**Provided data**
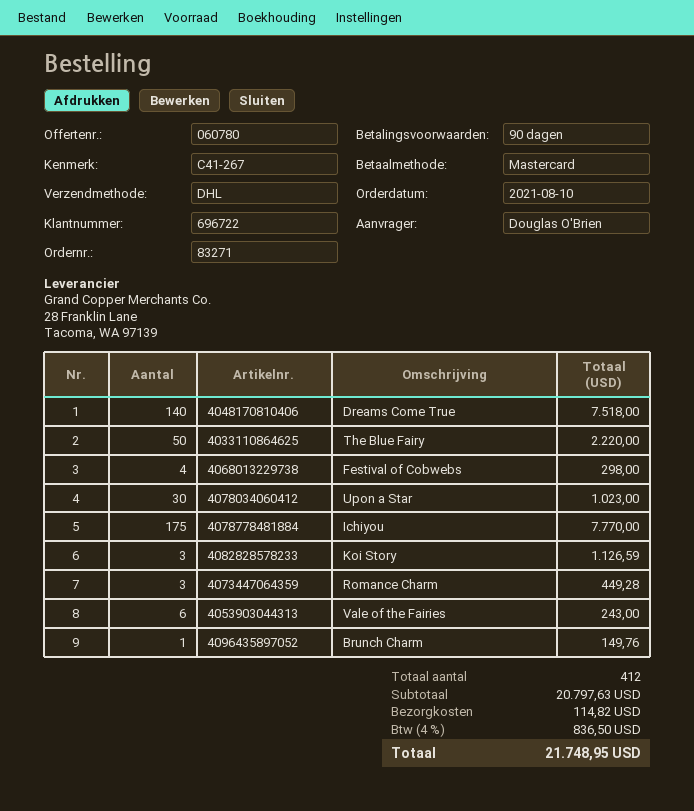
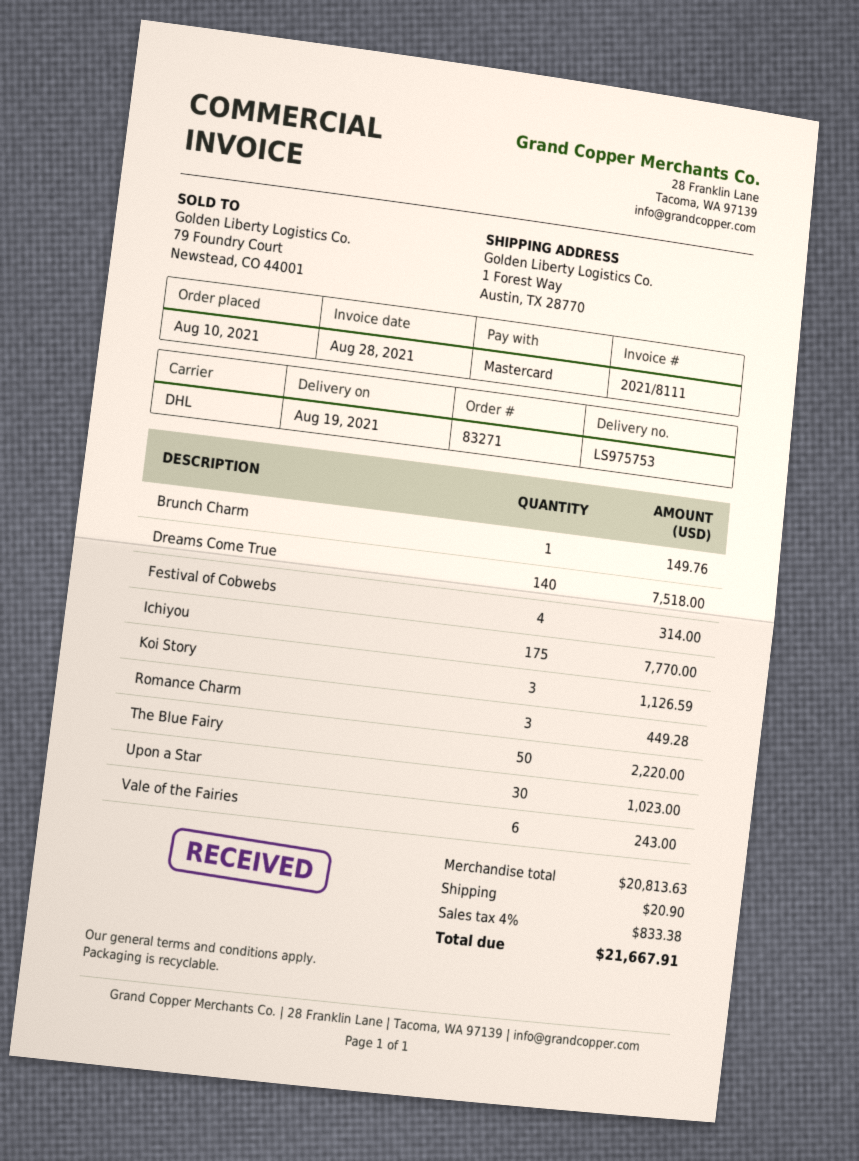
Festival of Cobwebs: 4 for 298.00 -> 4 for 314.00
subtotal: 20797.63 -> 20813.63
shipping: 114.82 -> 20.90
tax: 4% = 836.50 -> 4% = 833.38
total: 21748.95 -> 21667.91

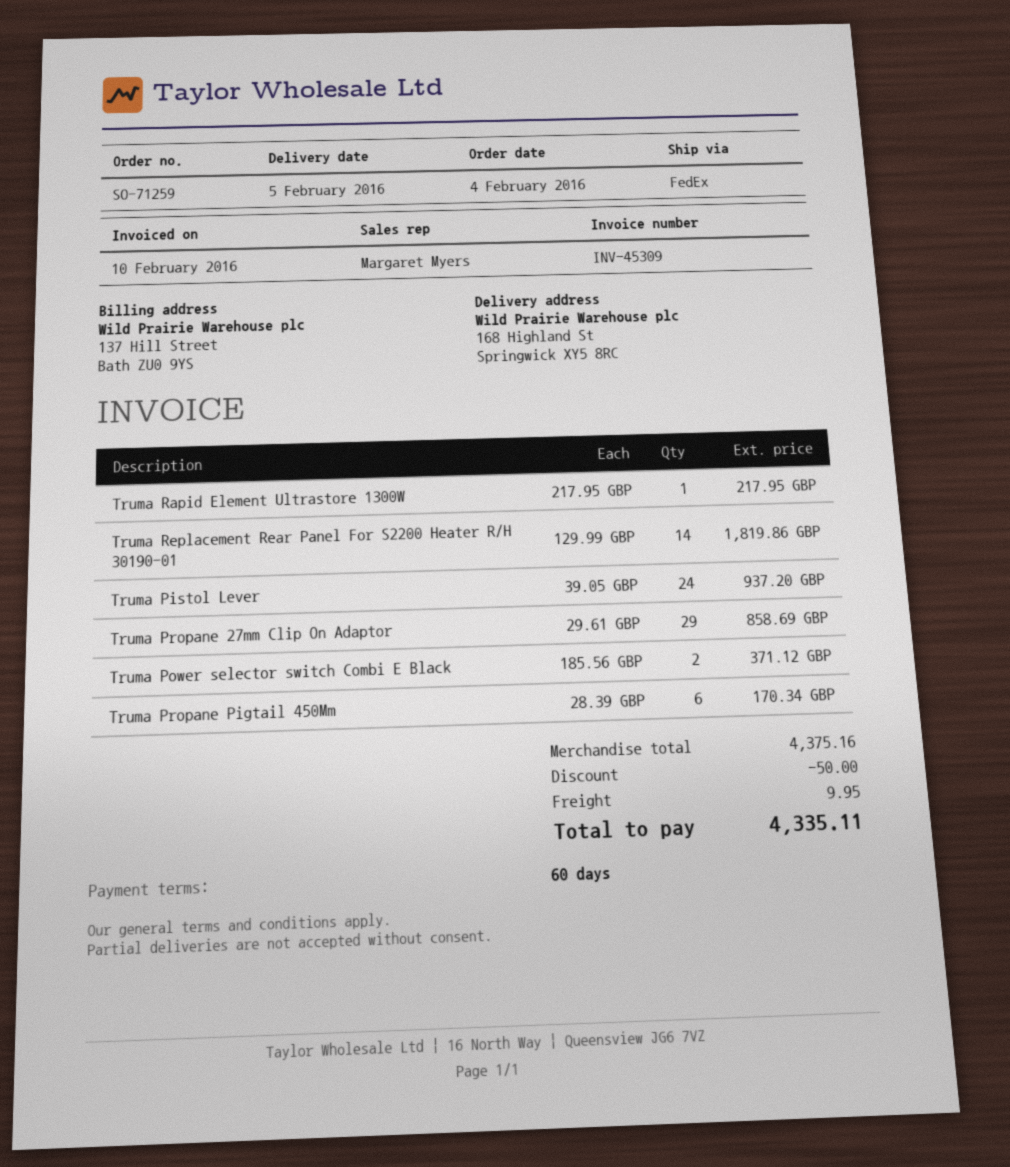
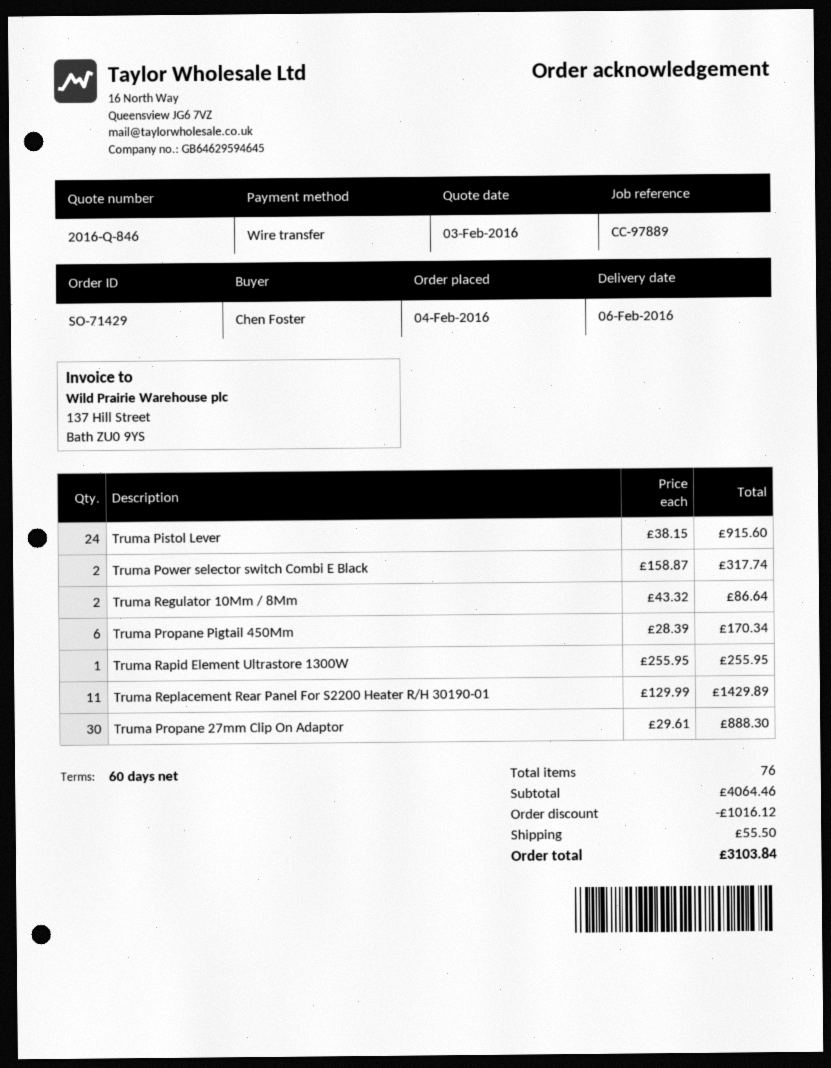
order number: SO-71259 -> SO-71429
delivery date: 2016-02-05 -> 2016-02-06
Truma Rapid Element Ultrastore 1300W: 1 x 217.95 = 217.95 -> 1 x 255.95 = 255.95
Truma Replacement Rear Panel For S2200 Heater R/H 30190-01: 14 x 129.99 = 1819.86 -> 11 x 129.99 = 1429.89
Truma Pistol Lever: 24 x 39.05 = 937.20 -> 24 x 38.15 = 915.60
Truma Propane 27mm Clip On Adaptor: 29 x 29.61 = 858.69 -> 30 x 29.61 = 888.30
Truma Power selector switch Combi E Black: 2 x 185.56 = 371.12 -> 2 x 158.87 = 317.74
Truma Regulator 10Mm / 8Mm: none -> 2 x 43.32 = 86.64
subtotal: 4375.16 -> 4064.46
discount: 50.00 -> 1016.12
shipping: 9.95 -> 55.50
total: 4335.11 -> 3103.84

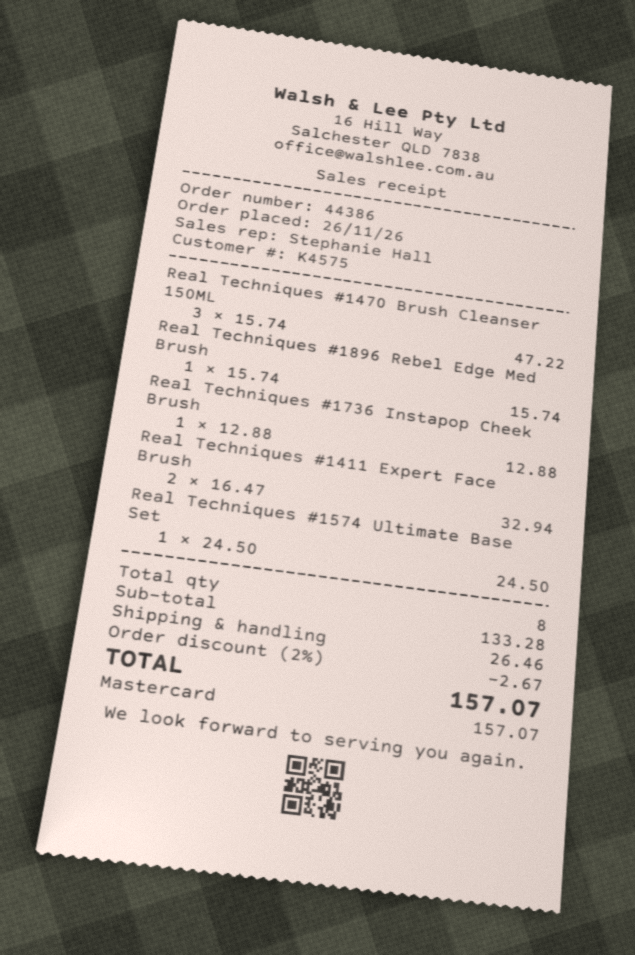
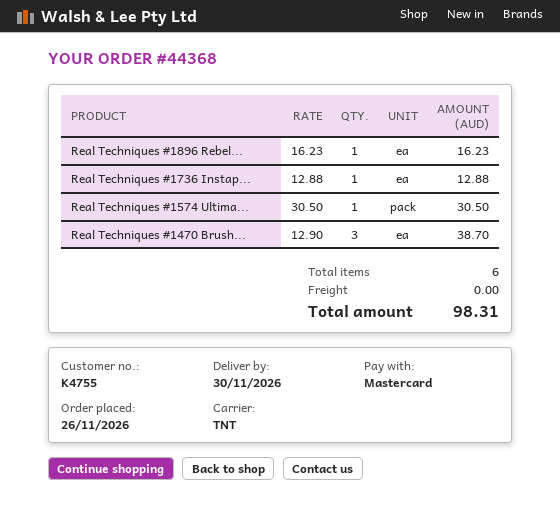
order number: 44386 -> 44368
customer number: K4575 -> K4755
Real Techniques #1470 Brush Cleanser 150ML: 3 x 15.74 = 47.22 -> 3 x 12.90 = 38.70
Real Techniques #1896 Rebel Edge Med Brush: 1 x 15.74 = 15.74 -> 1 x 16.23 = 16.23
Real Techniques #1411 Expert Face Brush: 2 x 16.47 = 32.94 -> none
Real Techniques #1574 Ultimate Base Set: 1 x 24.50 = 24.50 -> 1 x 30.50 = 30.50
total quantity: 8 -> 6
discount: 2% = 2.67 -> none
shipping: 26.46 -> 0.00
total: 157.07 -> 98.31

**Work item**
What is needed is every line from the one with "total: 21748.95 -> 21667.91" to the final line of the listing above, set down exactly and with the pictures left out.

**Response box**
total: 21748.95 -> 21667.91

order number: SO-71259 -> SO-71429
delivery date: 2016-02-05 -> 2016-02-06
Truma Rapid Element Ultrastore 1300W: 1 x 217.95 = 217.95 -> 1 x 255.95 = 255.95
Truma Replacement Rear Panel For S2200 Heater R/H 30190-01: 14 x 129.99 = 1819.86 -> 11 x 129.99 = 1429.89
Truma Pistol Lever: 24 x 39.05 = 937.20 -> 24 x 38.15 = 915.60
Truma Propane 27mm Clip On Adaptor: 29 x 29.61 = 858.69 -> 30 x 29.61 = 888.30
Truma Power selector switch Combi E Black: 2 x 185.56 = 371.12 -> 2 x 158.87 = 317.74
Truma Regulator 10Mm / 8Mm: none -> 2 x 43.32 = 86.64
subtotal: 4375.16 -> 4064.46
discount: 50.00 -> 1016.12
shipping: 9.95 -> 55.50
total: 4335.11 -> 3103.84

order number: 44386 -> 44368
customer number: K4575 -> K4755
Real Techniques #1470 Brush Cleanser 150ML: 3 x 15.74 = 47.22 -> 3 x 12.90 = 38.70
Real Techniques #1896 Rebel Edge Med Brush: 1 x 15.74 = 15.74 -> 1 x 16.23 = 16.23
Real Techniques #1411 Expert Face Brush: 2 x 16.47 = 32.94 -> none
Real Techniques #1574 Ultimate Base Set: 1 x 24.50 = 24.50 -> 1 x 30.50 = 30.50
total quantity: 8 -> 6
discount: 2% = 2.67 -> none
shipping: 26.46 -> 0.00
total: 157.07 -> 98.31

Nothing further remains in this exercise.